──────── Dataset ────────

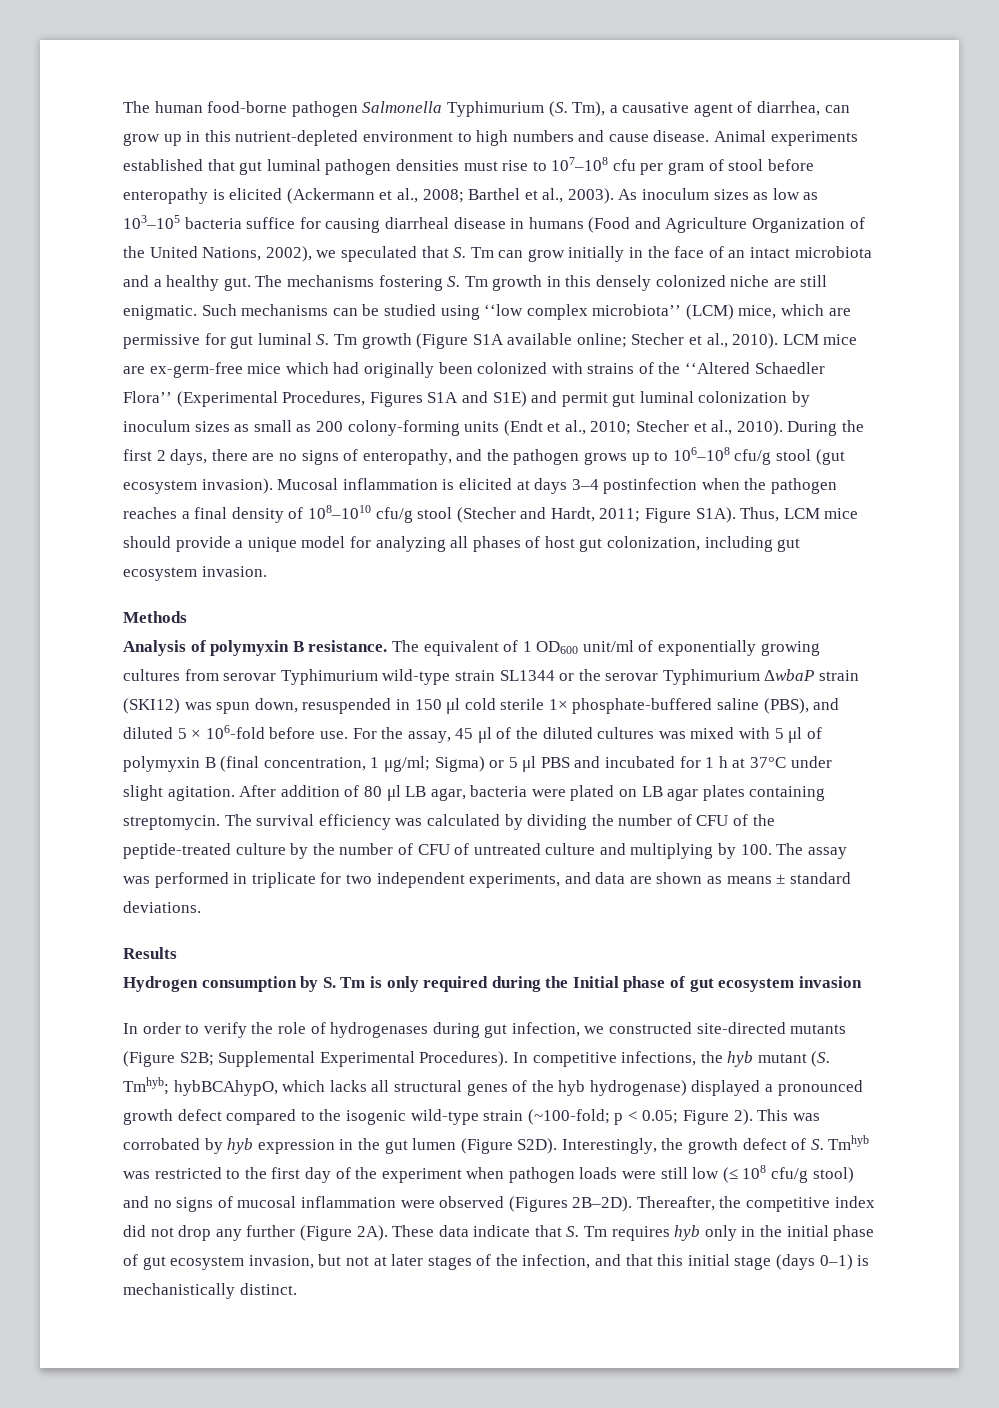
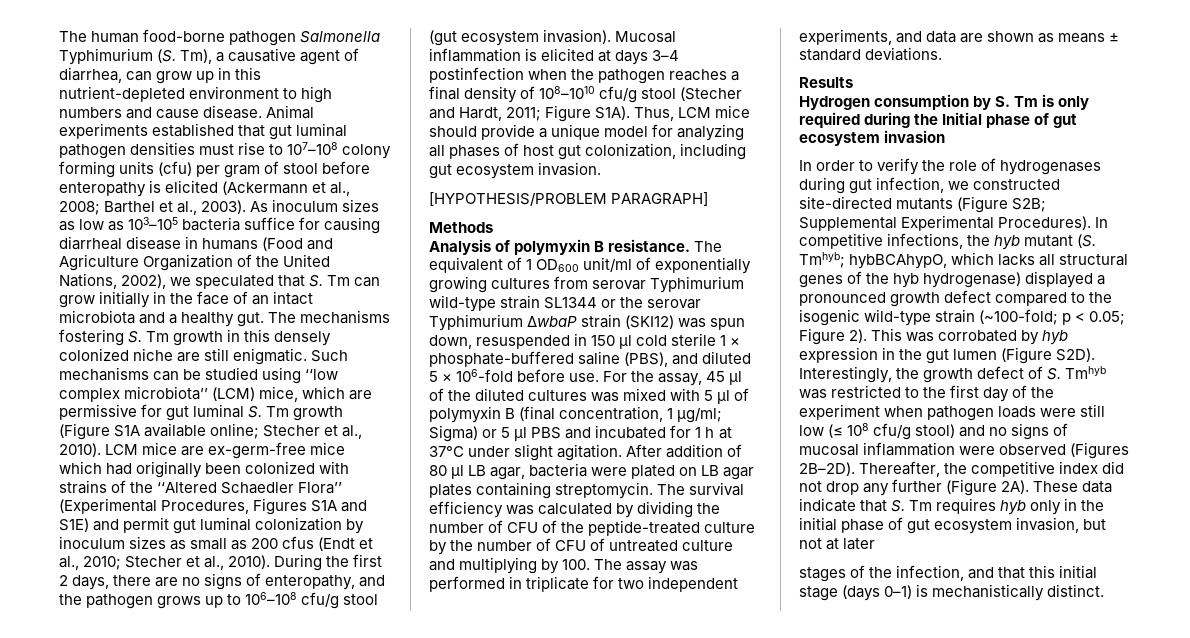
- Animal experiments established that gut luminal pathogen densities must rise to 107–108 cfu per gram of stool before enteropathy is elicited (Ackermann et al., 2008; Barthel et al., 2003).
+ Animal experiments established that gut luminal pathogen densities must rise to 107–108 colony forming units (cfu) per gram of stool before enteropathy is elicited (Ackermann et al., 2008; Barthel et al., 2003).
- LCM mice are ex-germ-free mice which had originally been colonized with strains of the ‘‘Altered Schaedler Flora’’ (Experimental Procedures, Figures S1A and S1E) and permit gut luminal colonization by inoculum sizes as small as 200 colony-forming units (Endt et al., 2010; Stecher et al., 2010).
+ LCM mice are ex-germ-free mice which had originally been colonized with strains of the ‘‘Altered Schaedler Flora’’ (Experimental Procedures, Figures S1A and S1E) and permit gut luminal colonization by inoculum sizes as small as 200 cfus (Endt et al., 2010; Stecher et al., 2010).
+ [HYPOTHESIS/PROBLEM PARAGRAPH]
- The equivalent of 1 OD600 unit/ml of exponentially growing cultures from serovar Typhimurium wild-type strain SL1344 or the serovar Typhimurium ΔwbaP strain (SKI12) was spun down, resuspended in 150 μl cold sterile 1× phosphate-buffered saline (PBS), and diluted 5 × 106-fold before use.
+ The equivalent of 1 OD600 unit/ml of exponentially growing cultures from serovar Typhimurium wild-type strain SL1344 or the serovar Typhimurium ΔwbaP strain (SKI12) was spun down, resuspended in 150 μl cold sterile 1 × phosphate-buffered saline (PBS), and diluted 5 × 106-fold before use.
- These data indicate that S. Tm requires hyb only in the initial phase of gut ecosystem invasion, but not at later stages of the infection, and that this initial stage (days 0–1) is mechanistically distinct.
+ These data indicate that S. Tm requires hyb only in the initial phase of gut ecosystem invasion, but not at later
+ stages of the infection, and that this initial stage (days 0–1) is mechanistically distinct.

────────

Only lines with the word "Procedures" count here; copy every one from the records.

- LCM mice are ex-germ-free mice which had originally been colonized with strains of the ‘‘Altered Schaedler Flora’’ (Experimental Procedures, Figures S1A and S1E) and permit gut luminal colonization by inoculum sizes as small as 200 colony-forming units (Endt et al., 2010; Stecher et al., 2010).
+ LCM mice are ex-germ-free mice which had originally been colonized with strains of the ‘‘Altered Schaedler Flora’’ (Experimental Procedures, Figures S1A and S1E) and permit gut luminal colonization by inoculum sizes as small as 200 cfus (Endt et al., 2010; Stecher et al., 2010).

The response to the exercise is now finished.